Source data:
========

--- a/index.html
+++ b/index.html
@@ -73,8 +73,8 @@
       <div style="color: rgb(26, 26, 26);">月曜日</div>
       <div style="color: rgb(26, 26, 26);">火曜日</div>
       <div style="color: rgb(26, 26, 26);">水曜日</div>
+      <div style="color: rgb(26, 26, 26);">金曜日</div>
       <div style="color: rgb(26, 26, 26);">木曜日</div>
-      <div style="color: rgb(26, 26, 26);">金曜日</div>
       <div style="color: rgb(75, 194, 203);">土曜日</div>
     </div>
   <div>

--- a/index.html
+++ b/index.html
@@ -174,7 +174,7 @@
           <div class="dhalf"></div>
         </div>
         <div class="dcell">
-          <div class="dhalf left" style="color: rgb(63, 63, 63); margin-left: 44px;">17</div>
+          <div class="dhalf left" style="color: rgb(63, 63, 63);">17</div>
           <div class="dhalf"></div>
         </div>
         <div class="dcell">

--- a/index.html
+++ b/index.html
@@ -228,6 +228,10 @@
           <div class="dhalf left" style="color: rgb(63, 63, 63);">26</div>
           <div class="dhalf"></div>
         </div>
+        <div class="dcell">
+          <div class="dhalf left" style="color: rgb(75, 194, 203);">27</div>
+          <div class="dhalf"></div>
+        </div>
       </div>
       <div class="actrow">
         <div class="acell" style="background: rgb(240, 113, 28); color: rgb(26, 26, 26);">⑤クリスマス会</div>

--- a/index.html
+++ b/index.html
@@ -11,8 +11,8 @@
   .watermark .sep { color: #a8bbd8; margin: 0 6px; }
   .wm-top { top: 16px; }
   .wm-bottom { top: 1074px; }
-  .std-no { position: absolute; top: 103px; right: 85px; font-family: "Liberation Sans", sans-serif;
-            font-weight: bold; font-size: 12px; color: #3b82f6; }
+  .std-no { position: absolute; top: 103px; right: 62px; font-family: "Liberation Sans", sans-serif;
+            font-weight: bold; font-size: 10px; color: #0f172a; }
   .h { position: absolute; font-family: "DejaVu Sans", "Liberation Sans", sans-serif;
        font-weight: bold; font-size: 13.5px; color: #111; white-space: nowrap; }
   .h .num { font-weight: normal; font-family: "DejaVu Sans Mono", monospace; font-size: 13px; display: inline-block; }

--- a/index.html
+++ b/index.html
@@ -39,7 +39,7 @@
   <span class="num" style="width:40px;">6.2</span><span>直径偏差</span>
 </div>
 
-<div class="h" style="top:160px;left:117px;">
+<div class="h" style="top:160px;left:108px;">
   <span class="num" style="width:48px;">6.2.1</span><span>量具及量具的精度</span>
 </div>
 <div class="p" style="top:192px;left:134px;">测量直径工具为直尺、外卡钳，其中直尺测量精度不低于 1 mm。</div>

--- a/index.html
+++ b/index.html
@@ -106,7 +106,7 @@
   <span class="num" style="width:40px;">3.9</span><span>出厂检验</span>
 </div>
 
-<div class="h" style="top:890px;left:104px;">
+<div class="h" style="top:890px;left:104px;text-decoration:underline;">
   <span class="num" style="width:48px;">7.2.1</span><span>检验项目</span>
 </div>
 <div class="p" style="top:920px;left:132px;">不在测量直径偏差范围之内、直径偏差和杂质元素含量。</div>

========

Work instructions: Counting only lines that contain the word "span", give the number found in the data, and nothing else.

Solution to the problem: 4